> Work instruction
Look through the records below for the line with "quote number: QT8299 -> QT8929". Return that line and each one after it up to and including the line with "discount: 1066.74 -> none", exactly.

> Entries provided
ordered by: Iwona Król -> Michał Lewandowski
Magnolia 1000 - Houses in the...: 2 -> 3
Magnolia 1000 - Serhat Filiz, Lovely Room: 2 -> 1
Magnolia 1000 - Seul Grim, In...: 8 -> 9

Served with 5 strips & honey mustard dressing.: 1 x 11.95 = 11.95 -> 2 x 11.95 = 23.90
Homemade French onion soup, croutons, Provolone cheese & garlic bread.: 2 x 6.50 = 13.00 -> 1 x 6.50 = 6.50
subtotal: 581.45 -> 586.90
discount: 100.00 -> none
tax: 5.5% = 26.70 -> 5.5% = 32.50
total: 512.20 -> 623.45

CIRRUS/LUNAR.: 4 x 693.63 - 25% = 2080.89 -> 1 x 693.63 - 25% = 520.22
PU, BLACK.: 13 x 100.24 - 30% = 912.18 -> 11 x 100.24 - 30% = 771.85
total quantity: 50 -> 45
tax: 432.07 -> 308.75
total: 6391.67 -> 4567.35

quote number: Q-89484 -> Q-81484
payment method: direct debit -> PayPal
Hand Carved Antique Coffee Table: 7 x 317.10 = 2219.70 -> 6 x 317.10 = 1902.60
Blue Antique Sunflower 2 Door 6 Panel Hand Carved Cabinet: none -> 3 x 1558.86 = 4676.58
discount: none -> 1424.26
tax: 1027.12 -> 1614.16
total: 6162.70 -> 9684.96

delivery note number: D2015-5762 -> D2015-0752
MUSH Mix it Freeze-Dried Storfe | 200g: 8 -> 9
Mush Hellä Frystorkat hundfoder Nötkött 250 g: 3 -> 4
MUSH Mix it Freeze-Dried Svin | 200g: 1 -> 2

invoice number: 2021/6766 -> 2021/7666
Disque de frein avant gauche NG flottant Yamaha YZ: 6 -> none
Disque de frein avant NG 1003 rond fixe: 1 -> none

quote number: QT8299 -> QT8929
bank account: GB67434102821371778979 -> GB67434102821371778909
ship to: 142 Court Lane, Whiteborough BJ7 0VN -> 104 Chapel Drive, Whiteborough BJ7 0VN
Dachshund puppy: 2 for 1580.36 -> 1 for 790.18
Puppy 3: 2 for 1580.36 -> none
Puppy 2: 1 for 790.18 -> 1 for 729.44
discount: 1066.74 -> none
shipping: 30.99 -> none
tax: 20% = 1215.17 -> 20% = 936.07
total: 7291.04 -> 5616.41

> Output below
quote number: QT8299 -> QT8929
bank account: GB67434102821371778979 -> GB67434102821371778909
ship to: 142 Court Lane, Whiteborough BJ7 0VN -> 104 Chapel Drive, Whiteborough BJ7 0VN
Dachshund puppy: 2 for 1580.36 -> 1 for 790.18
Puppy 3: 2 for 1580.36 -> none
Puppy 2: 1 for 790.18 -> 1 for 729.44
discount: 1066.74 -> none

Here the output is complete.